(THE TASK) The lines to retype are the one with "and agent IDs" and all that follow it to the end of the entries below; copy them exactly and nothing else.

Change listing data:
···
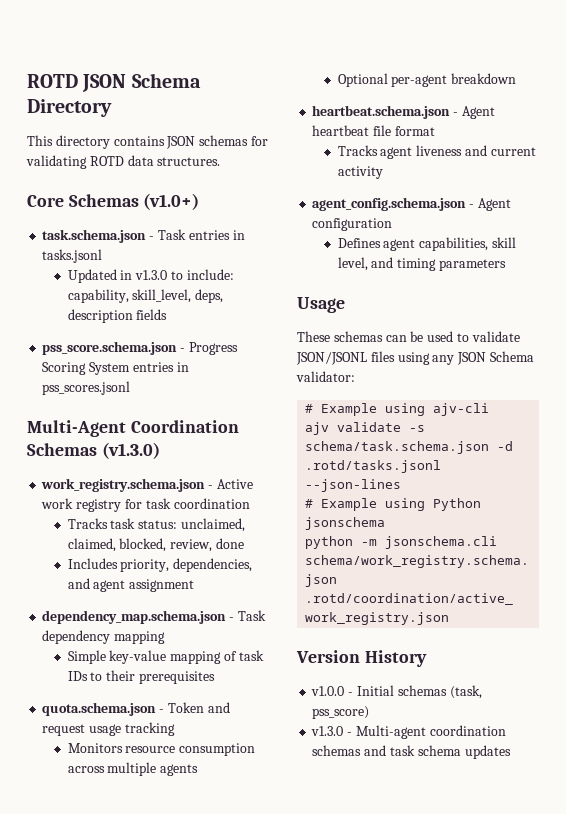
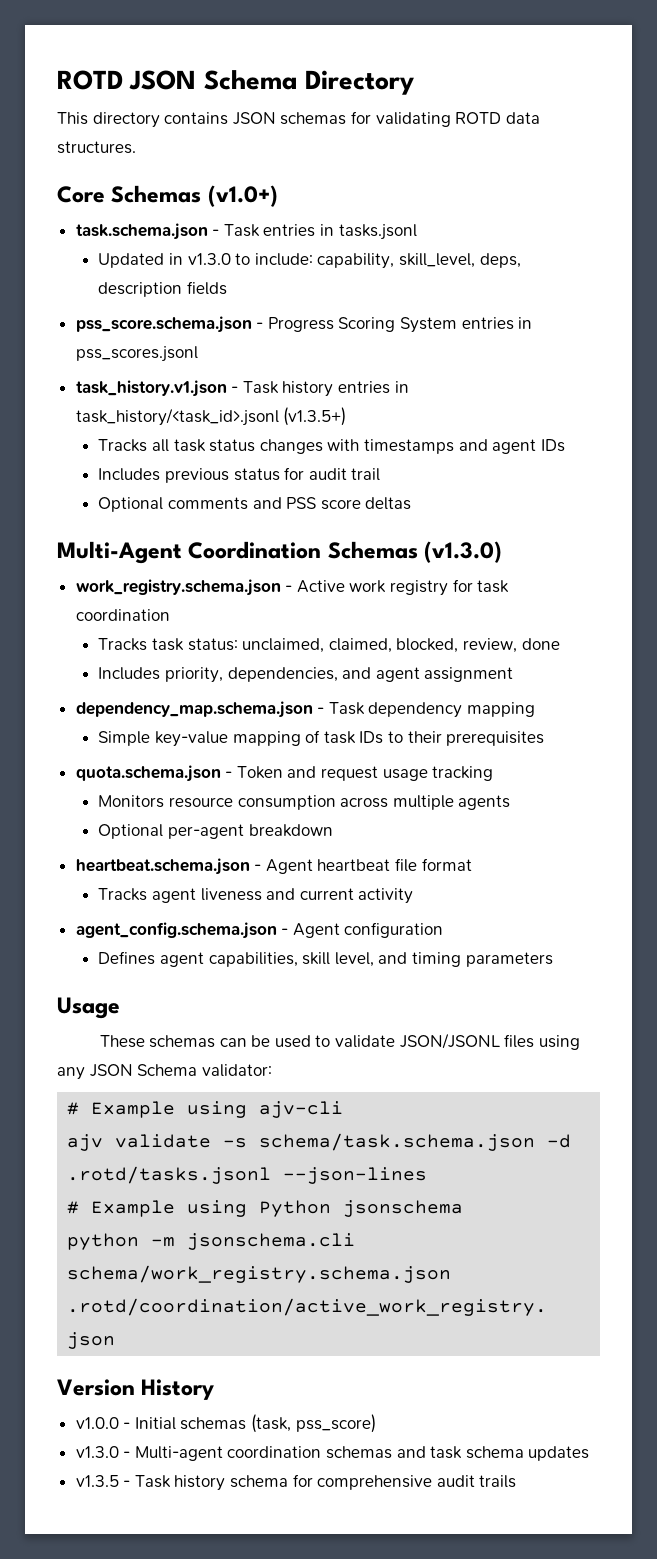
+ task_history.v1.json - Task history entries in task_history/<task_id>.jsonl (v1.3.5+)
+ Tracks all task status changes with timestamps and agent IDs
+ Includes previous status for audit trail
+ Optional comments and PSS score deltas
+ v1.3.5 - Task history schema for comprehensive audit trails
···
(TASK ANSWER)
+ Tracks all task status changes with timestamps and agent IDs
+ Includes previous status for audit trail
+ Optional comments and PSS score deltas
+ v1.3.5 - Task history schema for comprehensive audit trails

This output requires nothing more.